DATA TO PROCESS

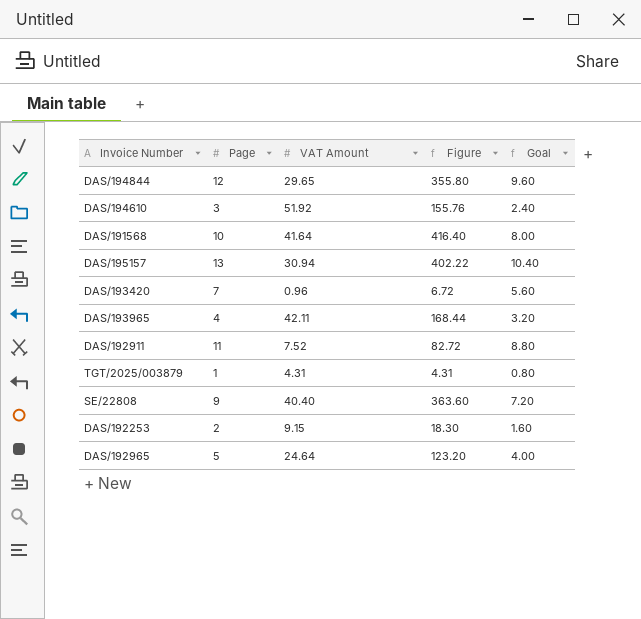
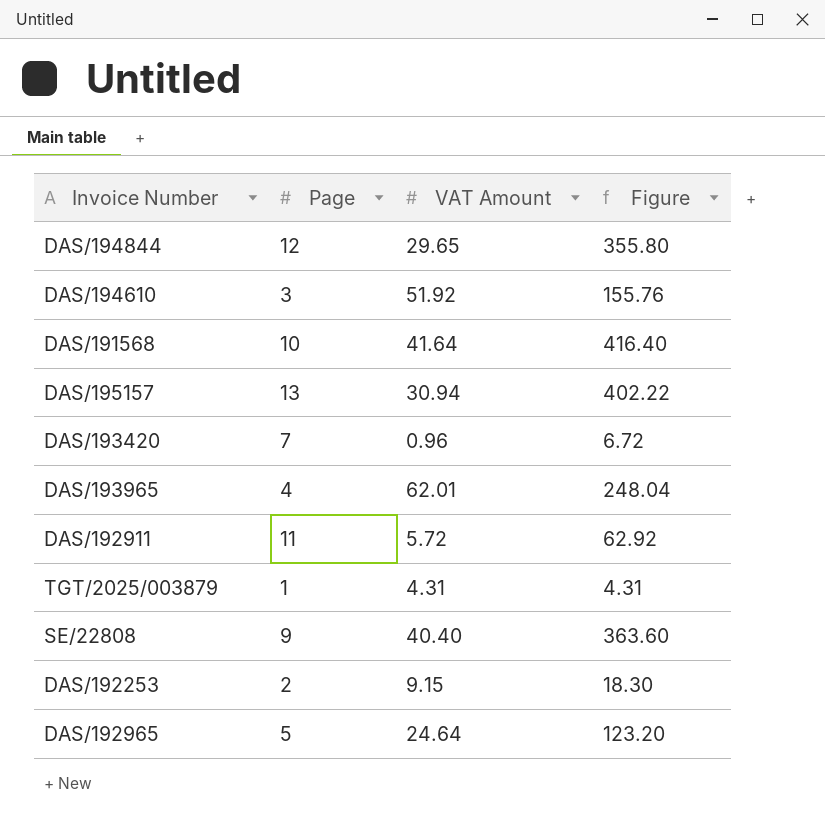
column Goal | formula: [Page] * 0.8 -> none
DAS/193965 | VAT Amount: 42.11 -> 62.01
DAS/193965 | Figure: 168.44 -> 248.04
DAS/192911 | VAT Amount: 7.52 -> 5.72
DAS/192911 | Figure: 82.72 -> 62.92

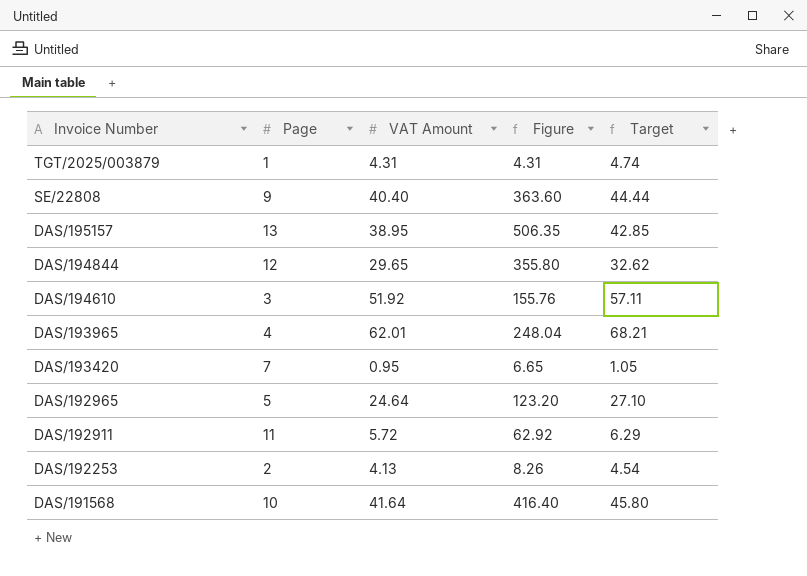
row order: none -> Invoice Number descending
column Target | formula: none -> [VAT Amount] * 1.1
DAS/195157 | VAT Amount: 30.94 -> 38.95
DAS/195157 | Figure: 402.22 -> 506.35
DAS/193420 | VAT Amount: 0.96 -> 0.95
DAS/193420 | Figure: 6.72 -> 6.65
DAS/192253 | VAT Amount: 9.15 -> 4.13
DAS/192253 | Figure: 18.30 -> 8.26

--

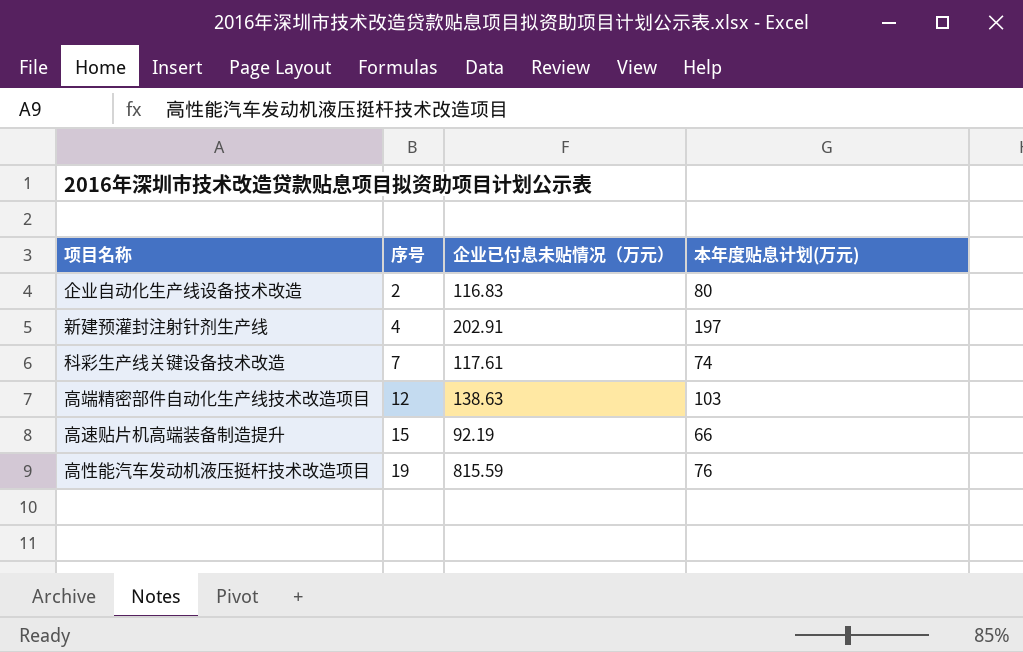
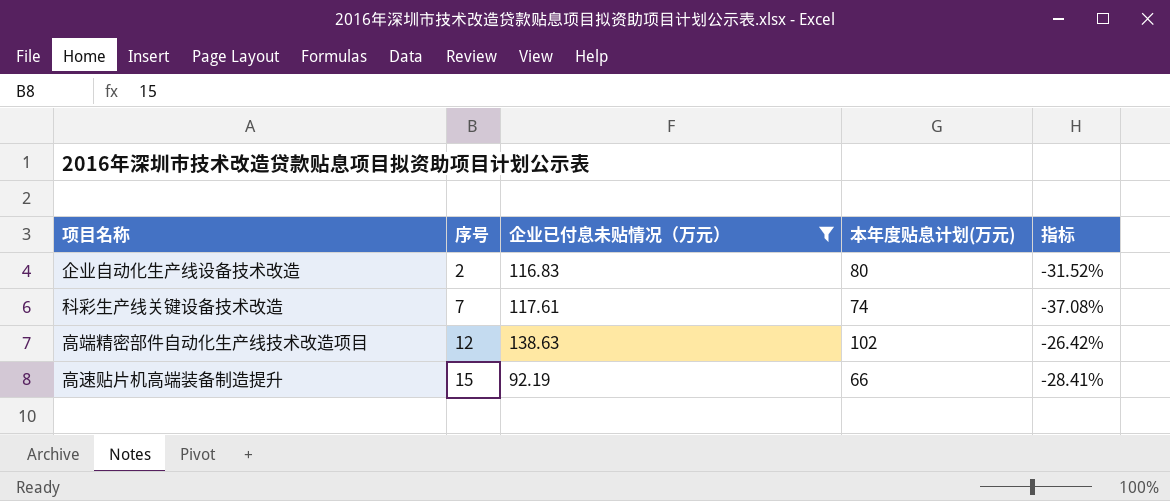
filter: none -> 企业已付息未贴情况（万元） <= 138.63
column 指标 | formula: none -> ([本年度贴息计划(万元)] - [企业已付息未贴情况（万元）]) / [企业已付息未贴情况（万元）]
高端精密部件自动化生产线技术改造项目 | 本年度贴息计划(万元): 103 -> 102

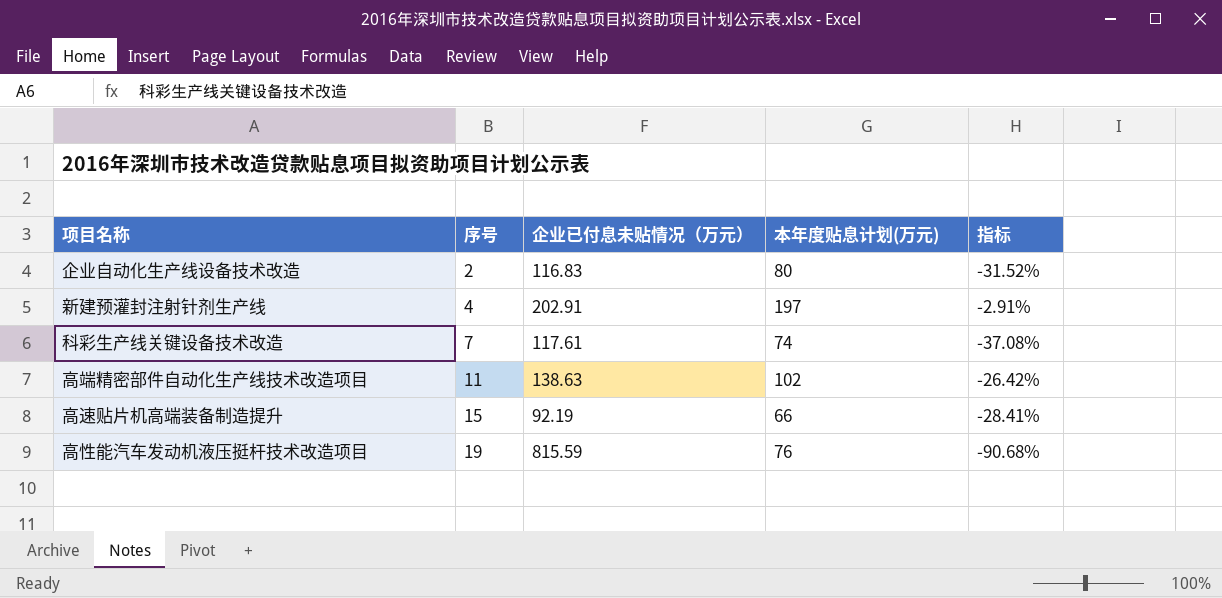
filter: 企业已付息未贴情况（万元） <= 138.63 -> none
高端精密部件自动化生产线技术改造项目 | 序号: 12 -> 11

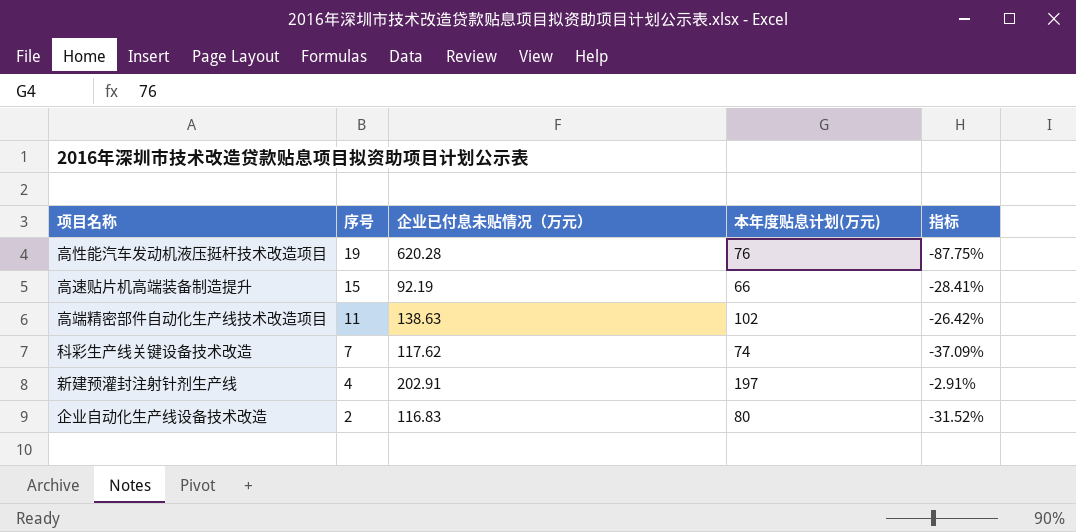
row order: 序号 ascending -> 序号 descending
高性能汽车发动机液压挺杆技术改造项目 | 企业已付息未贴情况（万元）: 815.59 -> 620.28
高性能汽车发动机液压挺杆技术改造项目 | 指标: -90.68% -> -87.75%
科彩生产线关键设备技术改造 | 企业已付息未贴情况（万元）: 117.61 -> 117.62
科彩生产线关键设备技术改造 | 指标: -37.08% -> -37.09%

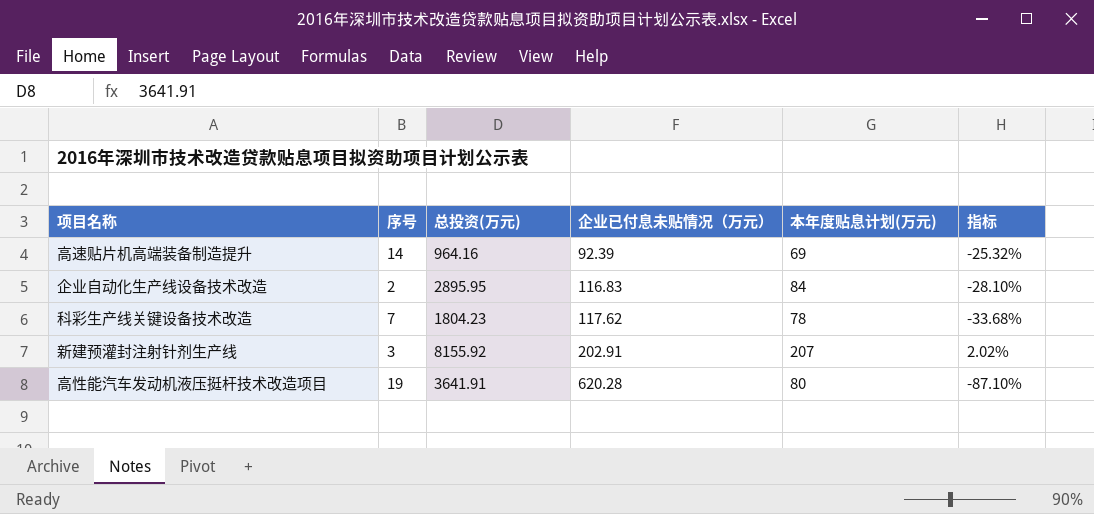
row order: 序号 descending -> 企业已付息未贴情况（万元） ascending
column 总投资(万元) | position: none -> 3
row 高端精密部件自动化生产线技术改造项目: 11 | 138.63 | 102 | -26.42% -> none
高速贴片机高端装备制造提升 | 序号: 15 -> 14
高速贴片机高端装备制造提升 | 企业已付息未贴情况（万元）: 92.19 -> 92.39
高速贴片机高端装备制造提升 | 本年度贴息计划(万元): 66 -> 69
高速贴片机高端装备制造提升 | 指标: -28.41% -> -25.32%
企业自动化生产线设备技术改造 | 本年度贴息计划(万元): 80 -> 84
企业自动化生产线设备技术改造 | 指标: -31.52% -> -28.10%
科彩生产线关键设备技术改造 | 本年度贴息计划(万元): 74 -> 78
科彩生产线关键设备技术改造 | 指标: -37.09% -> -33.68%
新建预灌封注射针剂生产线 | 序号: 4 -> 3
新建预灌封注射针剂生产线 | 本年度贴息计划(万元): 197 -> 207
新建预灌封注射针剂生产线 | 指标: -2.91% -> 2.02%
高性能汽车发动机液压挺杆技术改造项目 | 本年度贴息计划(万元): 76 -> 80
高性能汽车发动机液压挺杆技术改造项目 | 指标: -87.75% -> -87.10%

WORK INSTRUCTION
Transcribe the listing above exactly, but only from the line with "DAS/192911 | VAT Amount: 7.52 -> 5.72" through the line with "DAS/192253 | Figure: 18.30 -> 8.26". Include both of those lines and omit the pictures.

TASK ANSWER
DAS/192911 | VAT Amount: 7.52 -> 5.72
DAS/192911 | Figure: 82.72 -> 62.92

row order: none -> Invoice Number descending
column Target | formula: none -> [VAT Amount] * 1.1
DAS/195157 | VAT Amount: 30.94 -> 38.95
DAS/195157 | Figure: 402.22 -> 506.35
DAS/193420 | VAT Amount: 0.96 -> 0.95
DAS/193420 | Figure: 6.72 -> 6.65
DAS/192253 | VAT Amount: 9.15 -> 4.13
DAS/192253 | Figure: 18.30 -> 8.26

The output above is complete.